A group of teachers from Columbia Public Schools detailed ways they plan to make the procedure for the use of cellphones consistent among schools during Monday night's board meeting.

According to the district, they have heard from "multiple stakeholders, internally and externally, that cell phones are causing  a distraction to learning environment." Due to this, teachers among CPS high schools and middle schools are working to ensure the procedure is the same across all schools during the 2024-2025 school year.

The group discussed making cellphones and smart devices prohibited in classrooms, hallways and locker rooms during in-school hours from 7:25 a.m.-2:35 p.m.

Teachers also discussed making the procedure for high schools less strict, because middle schools are "more far along" than high schools. The group said they plan to prohibit cellphones in all learning environments.

The group stated they are looking into implementing a "stop light system" to depict when something is considered a learning environment. If a red card is held up by a teacher, it means it's a learning environment and students cannot use their devices.

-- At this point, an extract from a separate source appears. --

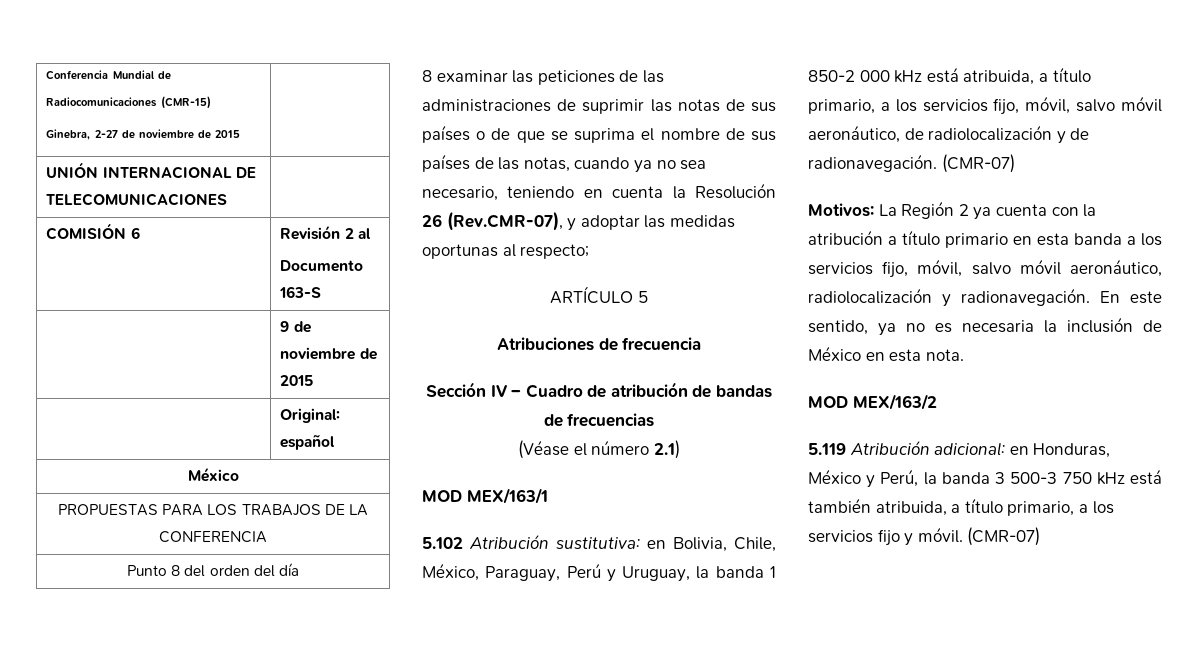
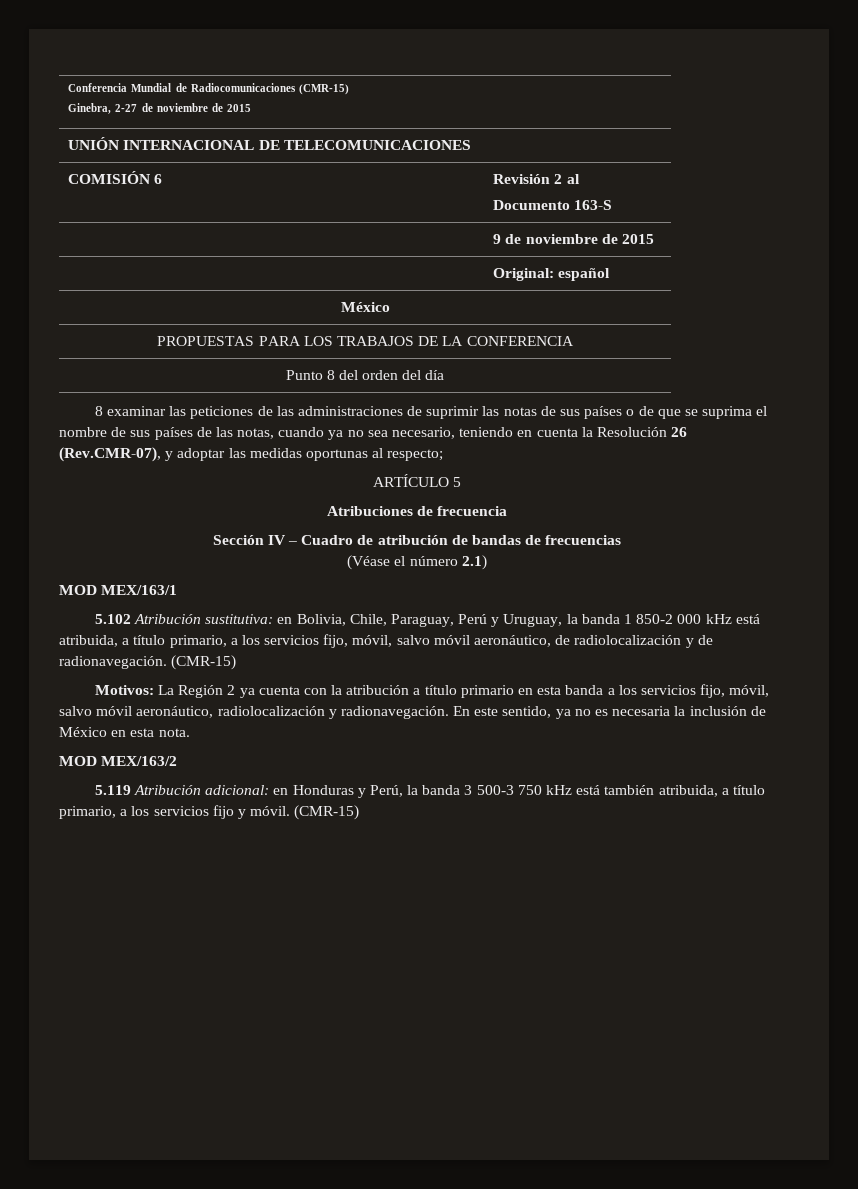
- 5.102 Atribución sustitutiva: en Bolivia, Chile, México, Paraguay, Perú y Uruguay, la banda 1 850-2 000 kHz está atribuida, a título primario, a los servicios fijo, móvil, salvo móvil aeronáutico, de radiolocalización y de radionavegación. (CMR-07)
+ 5.102 Atribución sustitutiva: en Bolivia, Chile, Paraguay, Perú y Uruguay, la banda 1 850-2 000 kHz está atribuida, a título primario, a los servicios fijo, móvil, salvo móvil aeronáutico, de radiolocalización y de radionavegación. (CMR-15)
- 5.119 Atribución adicional: en Honduras, México y Perú, la banda 3 500-3 750 kHz está también atribuida, a título primario, a los servicios fijo y móvil. (CMR-07)
+ 5.119 Atribución adicional: en Honduras y Perú, la banda 3 500-3 750 kHz está también atribuida, a título primario, a los servicios fijo y móvil. (CMR-15)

Green would mean the use of cellphones is allowed because it is not a learning environment.

The discussion comes after teachers have said in the past that cell phones have been a hinderance to the learning process. In November, Superintendent Brian Yearwood also sent letters to parents asking them to tell students to put their phones away when they are in class.

Hickman High School Teacher and CMNEA president Noelle Gilzow said she's in favor of regulations for cell phone use because she's seen the use of them within classrooms increase since the pandemic.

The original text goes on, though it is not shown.